Swing And A Miss
David Feherty has already apologized for saying many U.S. troops would want to shoot House Speaker Nancy Pelosi.
Soon after the O.J. Simpson situation had played out, radio shock jock Howard Stern appeared on Late Night with David Letterman wearing a football jersey bearing Simpson's No. 32. After several attempts at jokes failed to provoke even a smile from Letterman, Stern asked why he was so poker-faced. "I just don't find double murder all that funny," Letterman replied.
That's pretty much how I felt when I read the comments about Democratic Speaker of the House Nancy Pelosi by CBS golf commentator David Feherty. I have known David a long time, and I like him and enjoy his television work. But I just don't find the suggestion of political assassination all that funny. And it angers me that Feherty has placed golf in a position of having to explain itself. These comments hurt the game.
Here is the offending passage from an article Feherty wrote in D magazine:
"From my own experience visiting the troops in the Middle East, I can tell you this though. Despite how the conflict has been portrayed by our glorious media, if you gave any U.S. soldier a gun with two bullets in it, and he found himself in an elevator with Nancy Pelosi, [Senate majority leader] Harry Reid and Osama bin Laden, there's a good chance that Nancy Pelosi would get shot twice, and Harry Reid and bin Laden would be strangled to death."
Now, I am old enough to have lived through the murders of John Kennedy, Martin Luther King and Bobby Kennedy as well as attempts on the lives of George Wallace, Gerald Ford and Ronald Reagan. Those six people represent a broad range of the political spectrum, from left to right with center included, but they have one thing in common: The people who attacked them were wrong. They were criminals.
Sadly, political assassination is part of the American story, beginning with Abraham Lincoln and including James Garfield and William McKinley before John Kennedy -- all four of them presidents. Call me a stick-in-the-mud, but advocating physical harm of those with whom we disagree is just not funny. This is not about what some like to derisively dismiss as "political correctness." This is about taking a stand against violence.
What makes Feherty's comments -- and remember, they were written and not spoken and therefore considered and thought out -- so upsetting is that the United States is still trying to recover from eight extremely divisive years. Given the history of political violence in this country, there is reason to be fearful that America could once again sink to its basest instincts. Why validate violence by making a joke of it?
My first thought was that Feherty, who is known for his humor, may not be as sensitive to this issue because he did not grow up in the United States. But then I remembered an interview I did with him more than a decade ago in which he talked about growing up in Northern Ireland during "the troubles," the political violence between Catholics and Protestants centered around English rule of the North. David should know better. He saw first-hand the bloody results of extremism.
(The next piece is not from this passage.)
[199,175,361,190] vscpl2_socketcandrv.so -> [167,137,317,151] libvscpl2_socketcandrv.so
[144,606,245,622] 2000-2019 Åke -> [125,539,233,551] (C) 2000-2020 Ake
CBS was quick to distance itself from Feherty: "While outside his work for CBS, David Feherty is a popular humorist. We want to be clear that this column for a Dallas magazine is an unacceptable attempt at humor and is not in any way condoned, endorsed or approved by CBS Sports," spokeswoman LeslieAnne Wade said. Fortunately for CBS, it was not the network televising the Players this week and Feherty was not on site to field questions from reporters.
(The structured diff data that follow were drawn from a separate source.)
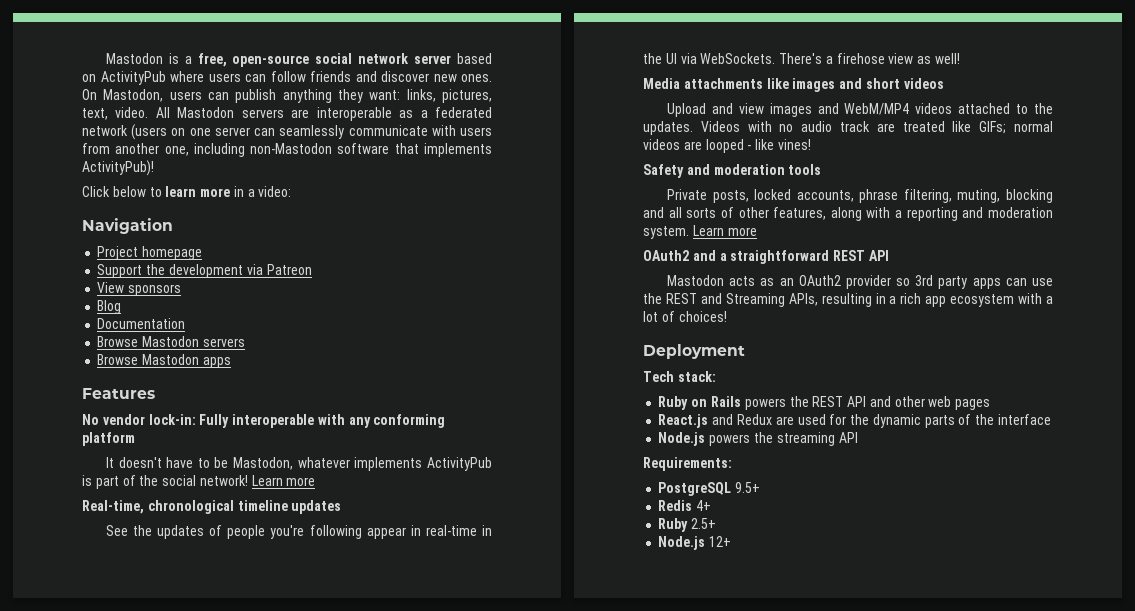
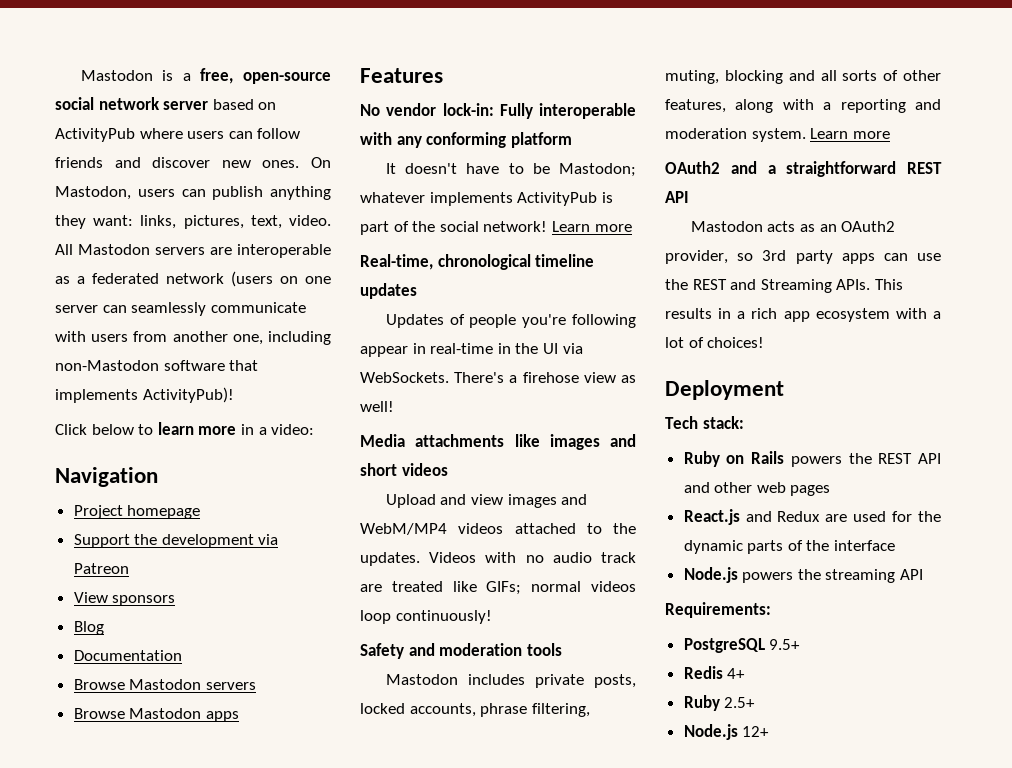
[233,457,294,470] Mastodon, -> [559,163,636,177] Mastodon;
[105,525,205,539] See the updates -> [385,314,444,328] Updates
[683,139,811,153] are looped - like vines! -> [360,610,492,624] loop continuously!
[666,189,707,200] Private -> [385,674,584,688] Mastodon includes private
[845,275,891,289] provider -> [665,250,728,264] provider,
[788,293,872,307] APIs, resulting -> [836,279,903,290] [665,308,712,319] APIs. This results

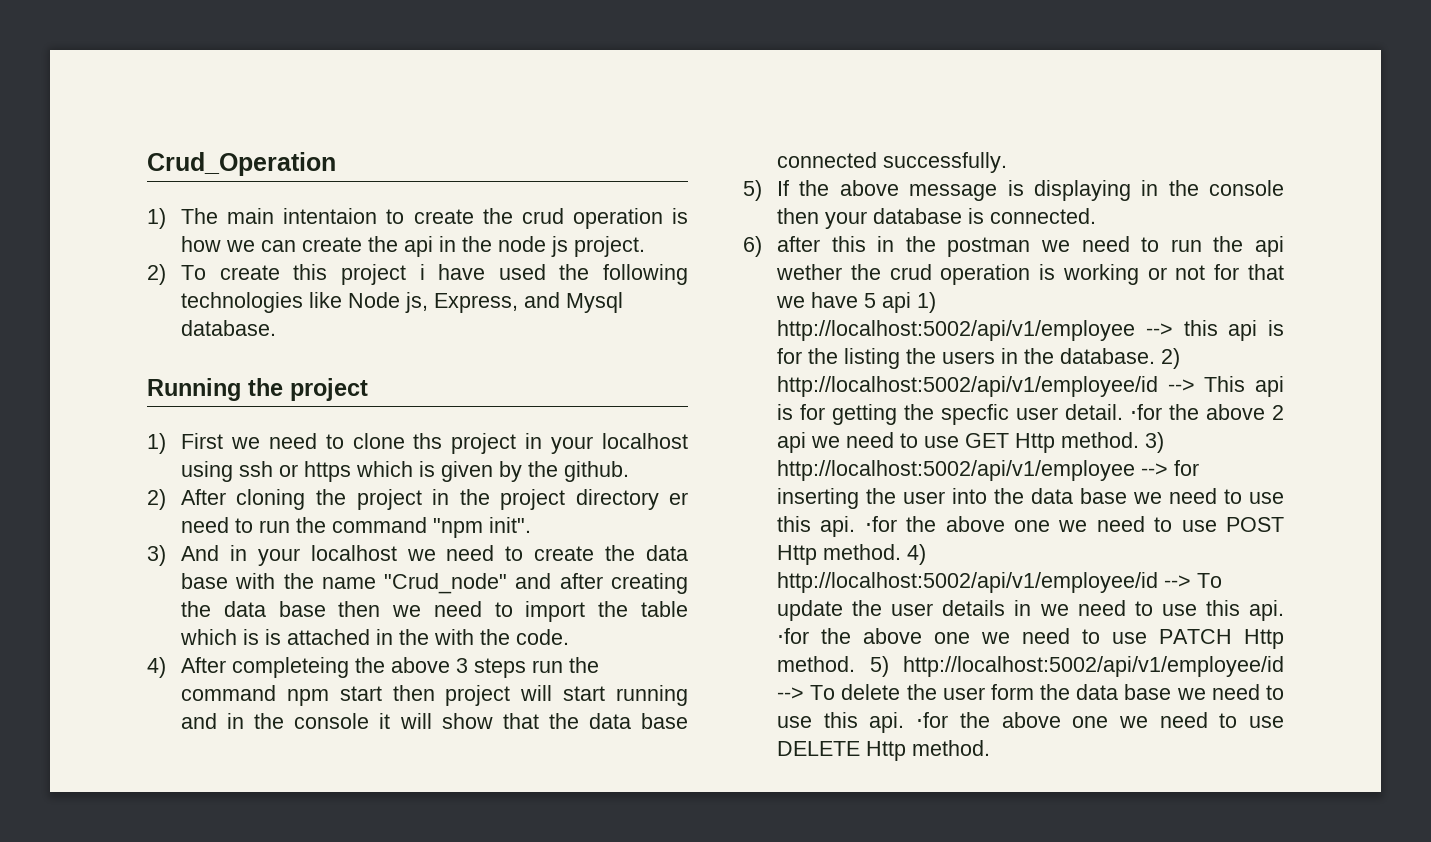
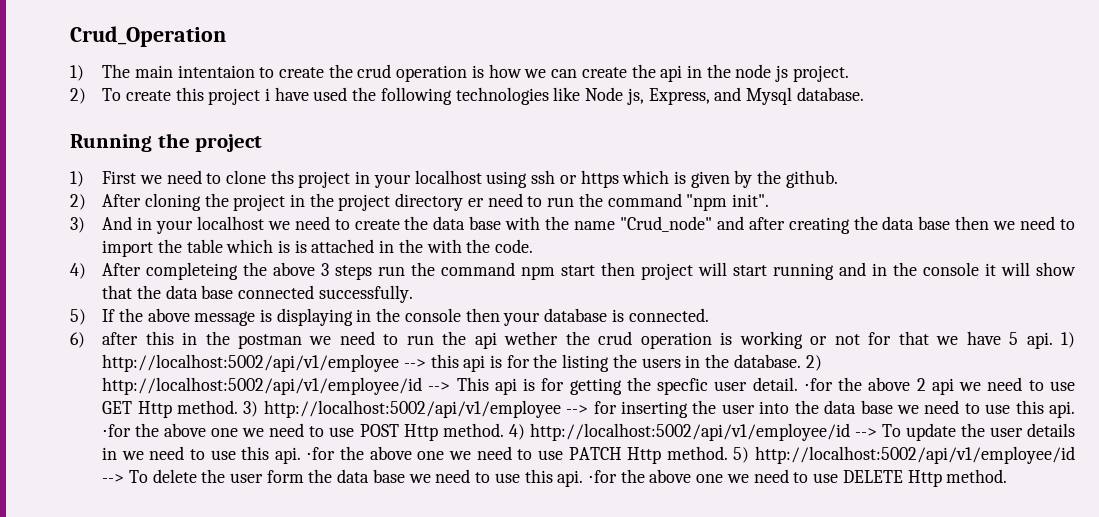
[881,292,911,313] api -> [1026,332,1053,349] api.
The PGA Tour also weighed in quickly: "David Feherty is an insightful and sometimes humorous commentator for CBS Sports' golf coverage. However, his attempt at humor in this instance went over the line, and his comments were clearly inappropriate. We hope he will use better judgment in the future."
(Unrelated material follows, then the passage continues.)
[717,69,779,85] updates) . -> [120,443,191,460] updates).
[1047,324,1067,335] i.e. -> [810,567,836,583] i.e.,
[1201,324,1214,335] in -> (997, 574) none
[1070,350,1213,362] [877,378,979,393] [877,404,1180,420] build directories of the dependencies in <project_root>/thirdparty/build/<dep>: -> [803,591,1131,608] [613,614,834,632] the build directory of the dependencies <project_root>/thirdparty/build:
Feherty, who has gone to Iraq over Thanksgiving the past two years to visit with U.S. troops, issued this apology on Sunday after two days of silence:
"This passage was a metaphor meant to describe how American troops felt about our 43rd president. In retrospect, it was inappropriate and unacceptable, and has clearly insulted Speaker Pelosi and Senator Reid, and for that, I apologize. As for our troops, they know I will continue to do as much as I can for them both at home and abroad."
In trying to gain as much information on this matter as possible in order to develop the most measured response possible I scoured the Internet all weekend. I came across this comment posted on one website:
"Wow, as a soldier ... this just blows my mind. A soldier would never speak this way about members of congress, at least to a media man. It's actually covered by the Uniform Code Of Military Justice. Disrespecting members of congress is a punishable offense. Obviously, most of my buddies lean to the right ... but they're not insane. I can't believe that guy ... "
I found that extremely troubling. It made me doubt whether any American serviceman or servicewoman said anything to Feherty anywhere near like what he wrote. My fear is he was expressing his political feelings and hiding behind those brave enough to wear the uniforms of this nation by putting words in their mouths. That possibility is just as disturbing as the lame joke itself.
Have we evolved into a society that sometimes takes itself too seriously? There is some of that. But that is also the excuse used by those who do not feel the pain of their jokes. Racism hurts. Sexism hurts. Bigotry in all its forms hurts. There are victims. Hatred is hatred even when it wears the mask of humor. Letterman was right: There is nothing funny about double murder.